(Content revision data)
····················

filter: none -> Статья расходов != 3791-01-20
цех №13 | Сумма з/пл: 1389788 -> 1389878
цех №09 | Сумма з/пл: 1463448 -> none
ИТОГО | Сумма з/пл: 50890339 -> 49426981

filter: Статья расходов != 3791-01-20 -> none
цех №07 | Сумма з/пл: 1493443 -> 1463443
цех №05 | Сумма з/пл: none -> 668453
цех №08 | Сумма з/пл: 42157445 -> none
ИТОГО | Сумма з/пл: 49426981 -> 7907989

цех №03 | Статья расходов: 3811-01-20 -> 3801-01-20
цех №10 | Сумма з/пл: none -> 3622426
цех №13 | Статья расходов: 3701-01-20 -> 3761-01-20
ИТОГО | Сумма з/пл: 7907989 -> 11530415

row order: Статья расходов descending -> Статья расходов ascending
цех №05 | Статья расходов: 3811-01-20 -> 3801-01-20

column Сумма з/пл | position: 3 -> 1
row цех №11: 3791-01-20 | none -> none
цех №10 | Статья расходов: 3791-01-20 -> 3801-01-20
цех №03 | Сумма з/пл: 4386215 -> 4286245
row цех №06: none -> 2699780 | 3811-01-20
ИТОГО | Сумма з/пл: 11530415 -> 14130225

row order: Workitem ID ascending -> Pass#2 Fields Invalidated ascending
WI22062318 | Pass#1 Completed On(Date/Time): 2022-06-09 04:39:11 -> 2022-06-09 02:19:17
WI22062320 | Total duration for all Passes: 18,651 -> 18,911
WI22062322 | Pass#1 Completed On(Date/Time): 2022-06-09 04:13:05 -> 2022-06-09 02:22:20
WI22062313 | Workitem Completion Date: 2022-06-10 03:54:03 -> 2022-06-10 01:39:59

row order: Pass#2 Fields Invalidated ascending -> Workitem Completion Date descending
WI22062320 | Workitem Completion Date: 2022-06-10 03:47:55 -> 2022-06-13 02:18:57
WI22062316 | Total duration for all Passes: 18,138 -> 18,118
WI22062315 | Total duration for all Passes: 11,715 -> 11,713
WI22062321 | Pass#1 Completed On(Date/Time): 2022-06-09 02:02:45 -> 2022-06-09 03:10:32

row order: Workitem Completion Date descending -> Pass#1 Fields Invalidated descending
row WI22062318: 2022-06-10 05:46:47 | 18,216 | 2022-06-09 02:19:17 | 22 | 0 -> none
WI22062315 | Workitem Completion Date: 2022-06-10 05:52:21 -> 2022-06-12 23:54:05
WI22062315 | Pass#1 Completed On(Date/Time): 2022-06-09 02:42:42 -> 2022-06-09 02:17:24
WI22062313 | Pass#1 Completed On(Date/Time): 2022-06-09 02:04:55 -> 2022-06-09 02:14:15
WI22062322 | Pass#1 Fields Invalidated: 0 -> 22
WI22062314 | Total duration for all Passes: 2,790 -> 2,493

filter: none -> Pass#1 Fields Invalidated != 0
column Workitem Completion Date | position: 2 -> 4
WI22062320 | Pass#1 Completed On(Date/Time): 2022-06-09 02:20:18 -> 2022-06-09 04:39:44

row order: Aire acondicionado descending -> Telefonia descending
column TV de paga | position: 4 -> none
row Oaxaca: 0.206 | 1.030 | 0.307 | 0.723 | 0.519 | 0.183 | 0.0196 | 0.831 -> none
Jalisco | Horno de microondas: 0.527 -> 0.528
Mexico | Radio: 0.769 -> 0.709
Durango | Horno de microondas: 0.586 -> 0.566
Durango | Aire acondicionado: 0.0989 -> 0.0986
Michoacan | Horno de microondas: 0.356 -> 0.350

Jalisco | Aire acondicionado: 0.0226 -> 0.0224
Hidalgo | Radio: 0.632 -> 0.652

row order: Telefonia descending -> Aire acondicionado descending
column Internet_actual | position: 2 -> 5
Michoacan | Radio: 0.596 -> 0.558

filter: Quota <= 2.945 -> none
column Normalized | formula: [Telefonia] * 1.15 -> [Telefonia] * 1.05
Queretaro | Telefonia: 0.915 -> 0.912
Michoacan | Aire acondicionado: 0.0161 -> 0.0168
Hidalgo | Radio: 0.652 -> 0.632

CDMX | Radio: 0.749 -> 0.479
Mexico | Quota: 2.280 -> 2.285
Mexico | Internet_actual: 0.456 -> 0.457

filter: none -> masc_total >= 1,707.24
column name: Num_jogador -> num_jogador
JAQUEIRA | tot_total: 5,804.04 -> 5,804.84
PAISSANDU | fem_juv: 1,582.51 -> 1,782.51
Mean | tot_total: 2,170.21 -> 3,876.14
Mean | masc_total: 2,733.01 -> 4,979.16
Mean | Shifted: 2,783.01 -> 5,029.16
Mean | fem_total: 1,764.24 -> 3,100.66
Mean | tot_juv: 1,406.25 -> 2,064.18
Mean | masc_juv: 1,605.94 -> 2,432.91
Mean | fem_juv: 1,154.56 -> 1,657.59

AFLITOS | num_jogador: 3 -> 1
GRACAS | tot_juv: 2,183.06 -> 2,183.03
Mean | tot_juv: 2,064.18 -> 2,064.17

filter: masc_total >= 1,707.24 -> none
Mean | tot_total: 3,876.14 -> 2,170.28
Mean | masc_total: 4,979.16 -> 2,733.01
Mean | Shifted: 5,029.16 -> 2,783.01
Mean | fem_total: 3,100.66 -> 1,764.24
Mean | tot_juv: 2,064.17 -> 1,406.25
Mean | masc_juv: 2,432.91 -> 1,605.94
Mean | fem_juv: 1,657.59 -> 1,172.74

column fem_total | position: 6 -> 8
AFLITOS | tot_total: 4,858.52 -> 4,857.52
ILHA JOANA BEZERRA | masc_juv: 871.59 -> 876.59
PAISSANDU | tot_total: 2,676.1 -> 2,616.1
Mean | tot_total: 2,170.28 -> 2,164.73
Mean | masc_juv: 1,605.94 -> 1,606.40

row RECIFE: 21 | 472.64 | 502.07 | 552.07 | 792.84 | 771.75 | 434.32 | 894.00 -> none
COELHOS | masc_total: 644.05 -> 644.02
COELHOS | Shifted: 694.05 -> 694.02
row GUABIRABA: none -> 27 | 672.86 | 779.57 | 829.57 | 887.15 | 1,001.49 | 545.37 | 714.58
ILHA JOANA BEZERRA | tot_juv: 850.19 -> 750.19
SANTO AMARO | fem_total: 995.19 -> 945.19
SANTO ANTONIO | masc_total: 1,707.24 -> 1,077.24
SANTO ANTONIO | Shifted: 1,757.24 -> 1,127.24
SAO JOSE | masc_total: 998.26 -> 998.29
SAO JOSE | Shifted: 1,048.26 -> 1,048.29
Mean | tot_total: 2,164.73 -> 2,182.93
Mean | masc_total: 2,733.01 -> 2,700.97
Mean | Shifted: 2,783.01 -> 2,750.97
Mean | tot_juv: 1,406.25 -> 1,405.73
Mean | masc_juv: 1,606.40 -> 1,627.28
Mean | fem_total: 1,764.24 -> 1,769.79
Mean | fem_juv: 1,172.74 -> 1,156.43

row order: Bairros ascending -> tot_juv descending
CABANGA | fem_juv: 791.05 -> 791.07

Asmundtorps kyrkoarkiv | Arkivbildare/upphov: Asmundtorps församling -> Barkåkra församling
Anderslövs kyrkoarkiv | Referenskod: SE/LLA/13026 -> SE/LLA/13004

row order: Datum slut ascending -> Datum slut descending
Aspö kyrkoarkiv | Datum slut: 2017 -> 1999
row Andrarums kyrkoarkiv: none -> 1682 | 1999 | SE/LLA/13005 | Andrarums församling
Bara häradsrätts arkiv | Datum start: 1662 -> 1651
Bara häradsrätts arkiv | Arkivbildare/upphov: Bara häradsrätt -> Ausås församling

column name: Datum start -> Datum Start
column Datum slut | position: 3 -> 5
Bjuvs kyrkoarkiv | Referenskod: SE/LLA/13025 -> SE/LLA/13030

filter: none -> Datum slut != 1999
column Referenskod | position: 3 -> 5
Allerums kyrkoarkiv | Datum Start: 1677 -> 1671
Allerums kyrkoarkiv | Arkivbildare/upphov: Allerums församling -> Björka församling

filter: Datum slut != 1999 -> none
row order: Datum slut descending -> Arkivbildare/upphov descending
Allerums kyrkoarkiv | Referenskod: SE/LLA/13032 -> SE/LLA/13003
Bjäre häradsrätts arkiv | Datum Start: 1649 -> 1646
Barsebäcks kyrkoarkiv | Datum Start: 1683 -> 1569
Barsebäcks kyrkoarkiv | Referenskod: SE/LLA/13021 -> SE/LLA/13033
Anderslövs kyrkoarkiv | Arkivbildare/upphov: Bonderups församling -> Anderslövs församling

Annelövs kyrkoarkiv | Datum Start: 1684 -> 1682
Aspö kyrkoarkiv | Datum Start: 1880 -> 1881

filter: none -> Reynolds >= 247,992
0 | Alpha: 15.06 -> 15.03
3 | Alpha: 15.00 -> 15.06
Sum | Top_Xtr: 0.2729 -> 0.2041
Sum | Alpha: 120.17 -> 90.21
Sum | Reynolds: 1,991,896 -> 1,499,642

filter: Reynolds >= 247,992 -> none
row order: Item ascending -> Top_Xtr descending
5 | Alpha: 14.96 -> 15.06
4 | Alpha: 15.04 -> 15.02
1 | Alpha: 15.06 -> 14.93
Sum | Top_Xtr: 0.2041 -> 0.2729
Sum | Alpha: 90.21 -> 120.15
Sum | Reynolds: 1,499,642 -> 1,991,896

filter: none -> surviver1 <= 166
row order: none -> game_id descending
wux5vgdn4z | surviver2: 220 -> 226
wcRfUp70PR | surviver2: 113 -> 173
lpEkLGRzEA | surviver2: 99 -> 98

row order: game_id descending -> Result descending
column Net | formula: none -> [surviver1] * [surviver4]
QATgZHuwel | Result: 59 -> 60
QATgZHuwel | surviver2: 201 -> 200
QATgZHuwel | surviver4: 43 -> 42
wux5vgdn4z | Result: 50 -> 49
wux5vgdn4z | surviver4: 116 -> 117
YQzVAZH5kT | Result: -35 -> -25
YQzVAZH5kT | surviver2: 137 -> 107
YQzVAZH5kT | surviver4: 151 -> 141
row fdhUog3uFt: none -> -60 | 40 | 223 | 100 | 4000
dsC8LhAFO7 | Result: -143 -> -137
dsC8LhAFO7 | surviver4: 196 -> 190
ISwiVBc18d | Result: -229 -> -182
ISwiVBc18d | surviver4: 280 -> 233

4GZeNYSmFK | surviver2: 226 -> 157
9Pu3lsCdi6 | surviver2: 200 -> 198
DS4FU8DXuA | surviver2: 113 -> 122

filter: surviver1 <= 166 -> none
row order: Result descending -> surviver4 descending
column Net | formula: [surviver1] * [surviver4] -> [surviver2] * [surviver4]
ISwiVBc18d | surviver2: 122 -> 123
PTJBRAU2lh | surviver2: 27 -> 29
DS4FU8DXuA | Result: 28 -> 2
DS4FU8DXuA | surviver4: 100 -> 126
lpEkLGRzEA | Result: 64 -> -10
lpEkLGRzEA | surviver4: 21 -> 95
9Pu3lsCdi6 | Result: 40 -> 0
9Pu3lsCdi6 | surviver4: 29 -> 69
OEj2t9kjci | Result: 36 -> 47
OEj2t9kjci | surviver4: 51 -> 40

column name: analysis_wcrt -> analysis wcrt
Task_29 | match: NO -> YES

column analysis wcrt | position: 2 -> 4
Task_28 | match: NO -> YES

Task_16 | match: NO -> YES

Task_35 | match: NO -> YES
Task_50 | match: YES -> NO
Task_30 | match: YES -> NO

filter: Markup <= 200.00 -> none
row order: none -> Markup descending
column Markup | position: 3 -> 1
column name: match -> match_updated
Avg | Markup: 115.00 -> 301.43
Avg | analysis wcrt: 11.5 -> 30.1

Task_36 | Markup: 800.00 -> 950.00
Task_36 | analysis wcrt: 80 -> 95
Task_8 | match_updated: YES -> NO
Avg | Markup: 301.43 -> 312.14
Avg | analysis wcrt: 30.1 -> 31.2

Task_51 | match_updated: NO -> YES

····················

• [Work item] Scan the lines above for "WI22062313 | Pass#1" and for "Mean | fem_total: 1,764.24 -> 3,100.66". Repeat exactly the line holding each of them and every line in between.

• [Output below]
WI22062313 | Pass#1 Completed On(Date/Time): 2022-06-09 02:04:55 -> 2022-06-09 02:14:15
WI22062322 | Pass#1 Fields Invalidated: 0 -> 22
WI22062314 | Total duration for all Passes: 2,790 -> 2,493

filter: none -> Pass#1 Fields Invalidated != 0
column Workitem Completion Date | position: 2 -> 4
WI22062320 | Pass#1 Completed On(Date/Time): 2022-06-09 02:20:18 -> 2022-06-09 04:39:44

row order: Aire acondicionado descending -> Telefonia descending
column TV de paga | position: 4 -> none
row Oaxaca: 0.206 | 1.030 | 0.307 | 0.723 | 0.519 | 0.183 | 0.0196 | 0.831 -> none
Jalisco | Horno de microondas: 0.527 -> 0.528
Mexico | Radio: 0.769 -> 0.709
Durango | Horno de microondas: 0.586 -> 0.566
Durango | Aire acondicionado: 0.0989 -> 0.0986
Michoacan | Horno de microondas: 0.356 -> 0.350

Jalisco | Aire acondicionado: 0.0226 -> 0.0224
Hidalgo | Radio: 0.632 -> 0.652

row order: Telefonia descending -> Aire acondicionado descending
column Internet_actual | position: 2 -> 5
Michoacan | Radio: 0.596 -> 0.558

filter: Quota <= 2.945 -> none
column Normalized | formula: [Telefonia] * 1.15 -> [Telefonia] * 1.05
Queretaro | Telefonia: 0.915 -> 0.912
Michoacan | Aire acondicionado: 0.0161 -> 0.0168
Hidalgo | Radio: 0.652 -> 0.632

CDMX | Radio: 0.749 -> 0.479
Mexico | Quota: 2.280 -> 2.285
Mexico | Internet_actual: 0.456 -> 0.457

filter: none -> masc_total >= 1,707.24
column name: Num_jogador -> num_jogador
JAQUEIRA | tot_total: 5,804.04 -> 5,804.84
PAISSANDU | fem_juv: 1,582.51 -> 1,782.51
Mean | tot_total: 2,170.21 -> 3,876.14
Mean | masc_total: 2,733.01 -> 4,979.16
Mean | Shifted: 2,783.01 -> 5,029.16
Mean | fem_total: 1,764.24 -> 3,100.66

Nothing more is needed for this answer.